The intermediate segment of the aggregate supply curve corresponds to the real volumes of national production close to full employment. An increase in output is accompanied by an increase in the price level.

The classical (vertical) segment of the AS curve characterizes the economy of full employment. Firms can increase their own production only through the reallocation of economic resources by offering, for example, higher wages. In general, the national output will remain unchanged. Thus, on the classical segment of the aggregate supply curve, only the price level can change.

Rice. 23. Aggregate supply curve

In addition to the general price level, the aggregate supply is influenced by numerous non-price factors (determinants):

prices for the main economic resources;

Resource productivity

applied technologies;

· the level of taxation and the degree of state regulation of the economy.

Rice. 24. Change in aggregate supply

An increase in aggregate supply is graphically illustrated by a shift in the AS curve to the right and down as a result of an increase in the productivity of resources, a decrease in their prices, the introduction of high technology, reducing the tax burden on manufacturers and other non-price factors.

A decrease in aggregate supply graphically means a shift of the AS curve to the left and up with the opposite action of these determinants.

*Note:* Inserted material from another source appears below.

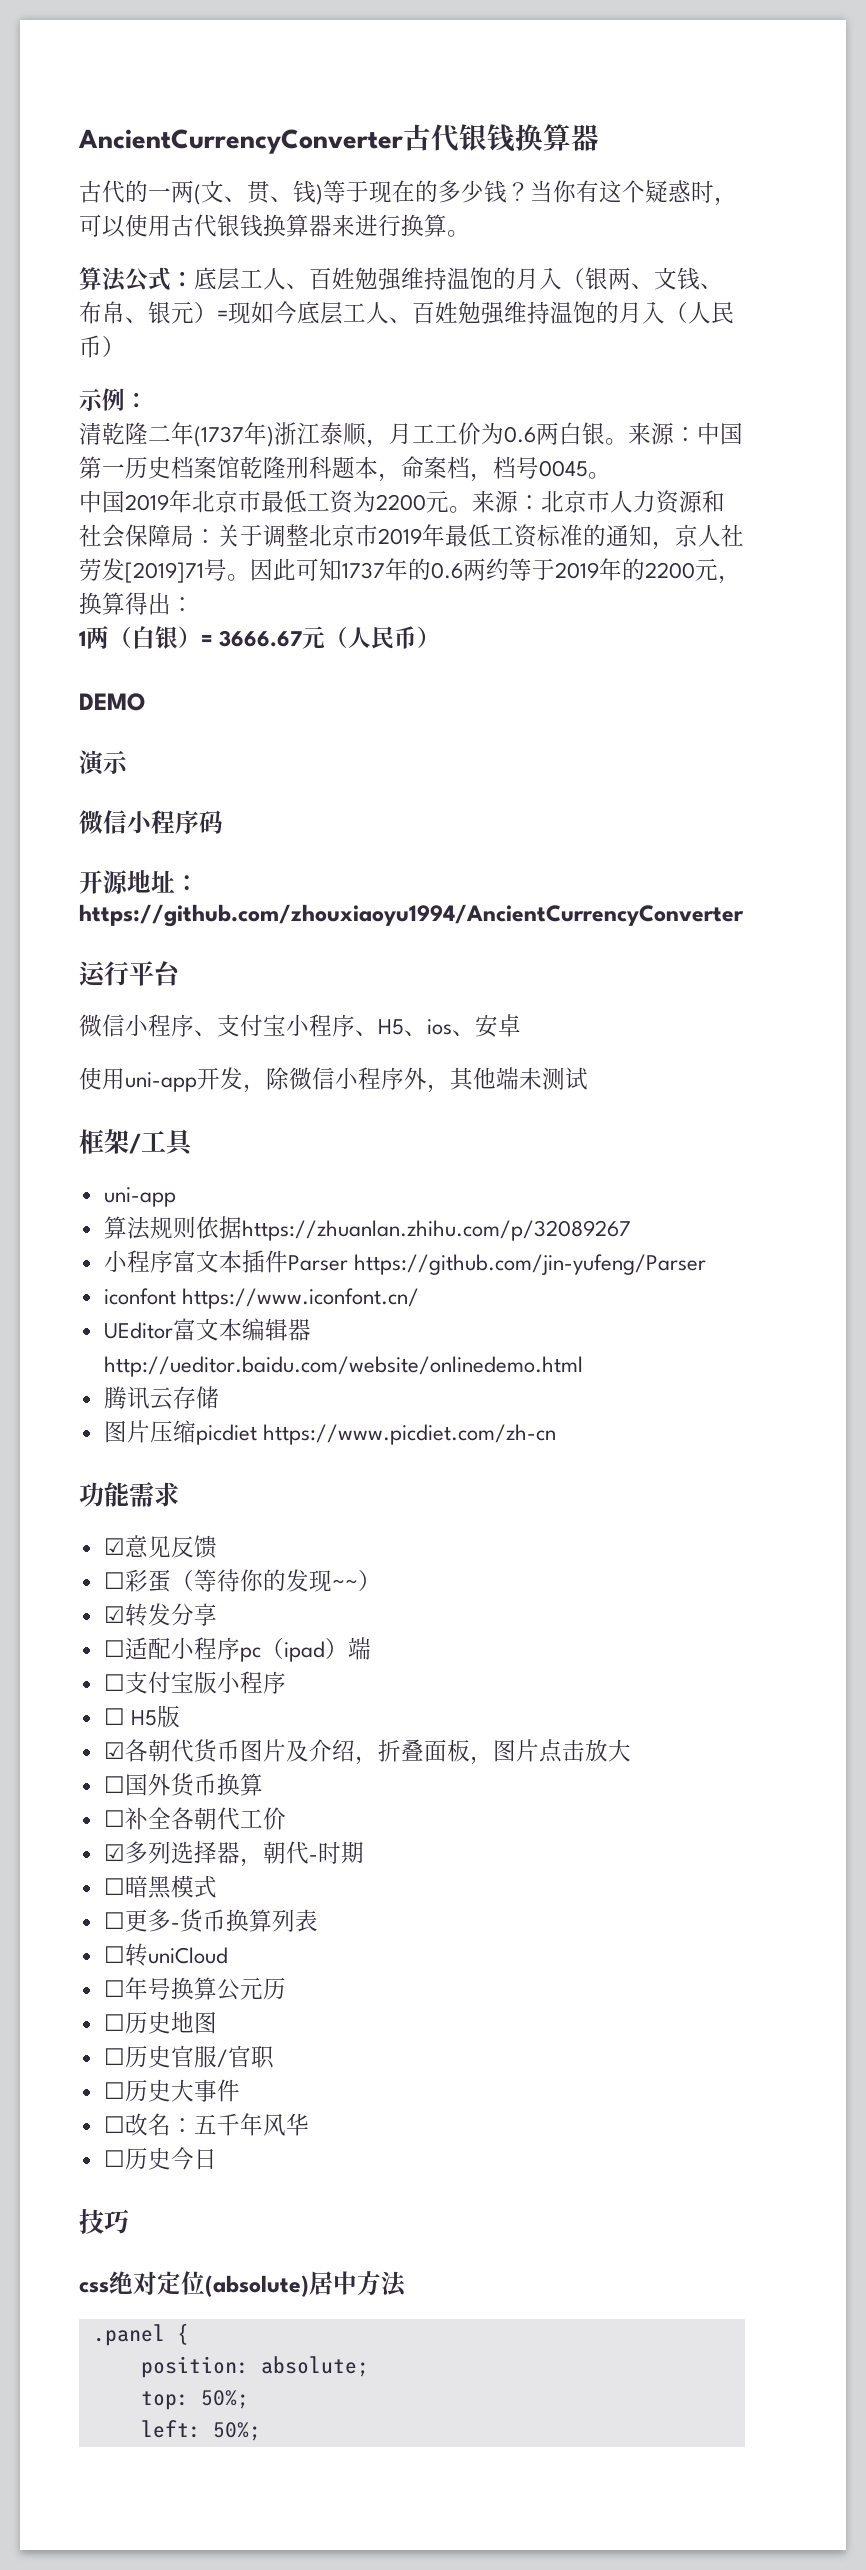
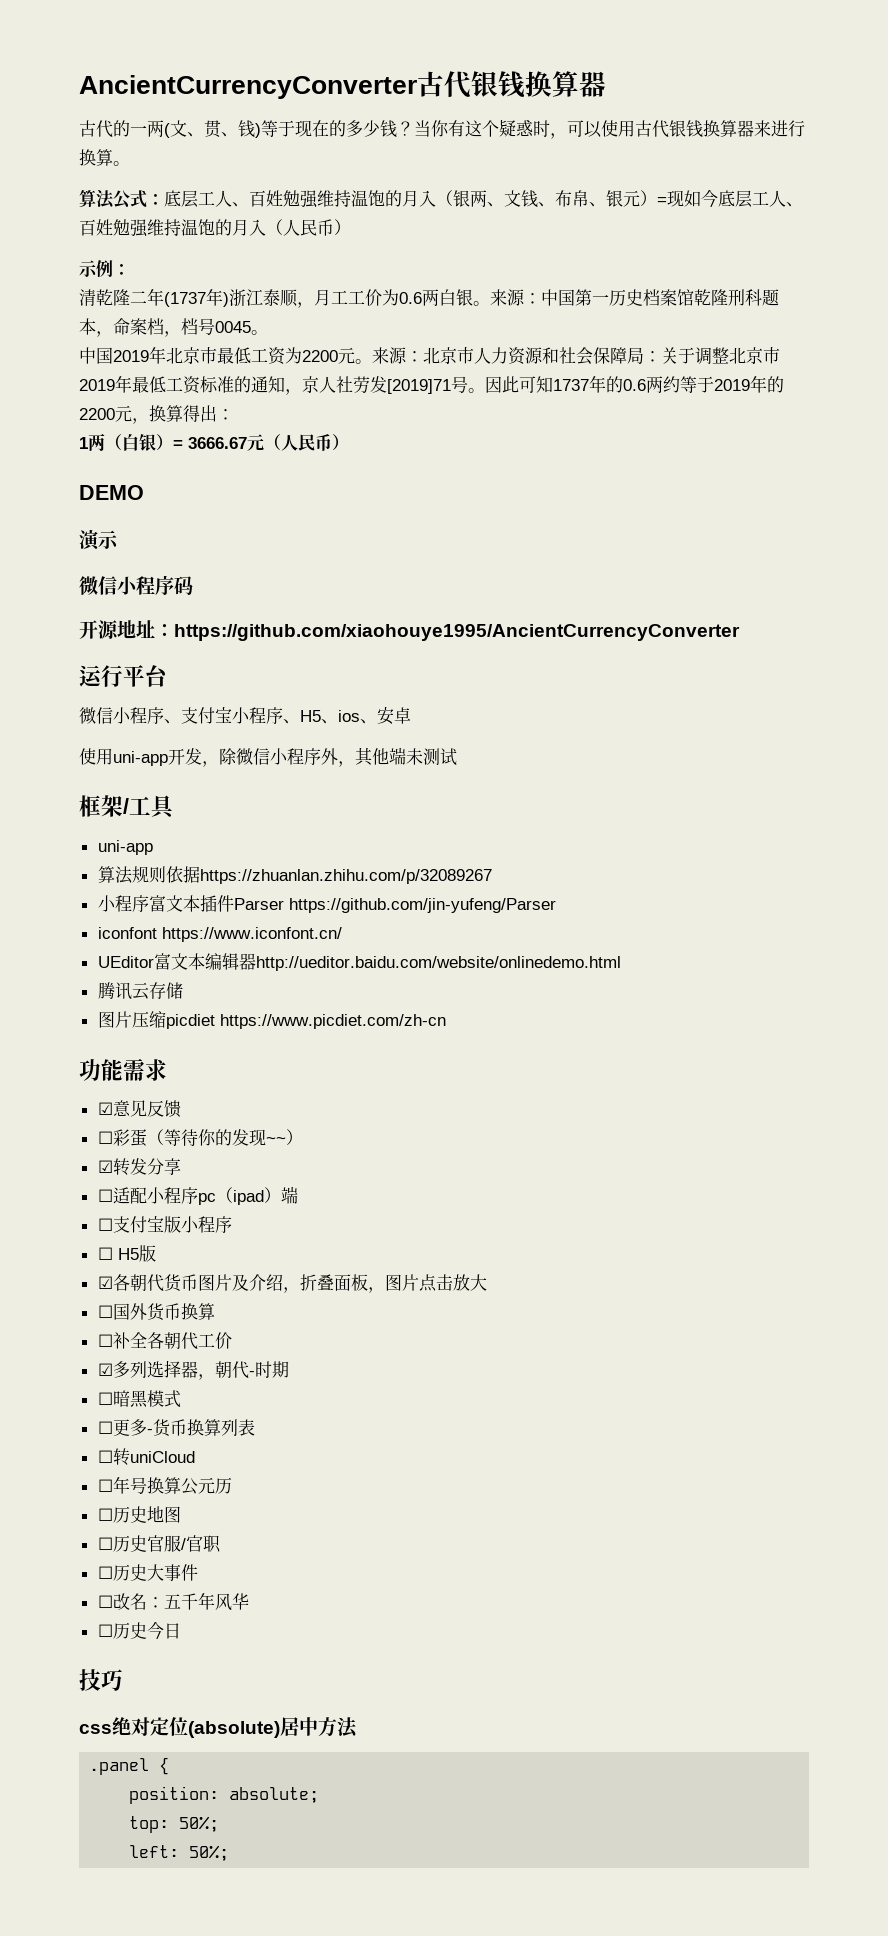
[79,904,744,927] https://github.com/zhouxiaoyu1994/AncientCurrencyConverter -> [174,624,740,641] https://github.com/xiaohouye1995/AncientCurrencyConverter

Graphically, macroeconomic equilibrium means the intersection of the AD and AS curves at a point, the parameters of which are the parameters of macroeconomic equilibrium (the equilibrium price level and the equilibrium volume of production).

Macroeconomic equilibrium on the horizontal (Keynesian) segment of the aggregate supply curve characterizes an economy in a state of economic recession, when the dynamics of prices for goods and services produced have no effect on real output. Deviation from equilibrium is manifested in a change in the real volume of GDP at a relatively constant price level.

Rice. 25. Macroeconomic equilibrium in the AD-AS model

Equilibrium in the national market, corresponding to an intermediate segment of the aggregate supply curve, characterizes an economy close to full employment, when an increase in output becomes possible only as a result of an increase in the price level, and a decrease in output as a result of a decrease in the price level.

Macroeconomic equilibrium on the vertical (classical) segment of the aggregate supply curve characterizes the economy of full employment and corresponds to the potential volume of production, when only the price level can change.

Consumption and savings

Consumer spending is the most significant component of aggregate demand. Consumption typically accounts for more than half of total demand.

Consumer behavior depends on many factors, the main of which is income. Consumption is the portion of income that is used to purchase goods and services. The structure of consumption is individual, but there are general priorities that are associated with the cost of food, clothing, housing, medicines, transportation services, etc. As family income grows, spending on durable goods, recreation, etc. increases.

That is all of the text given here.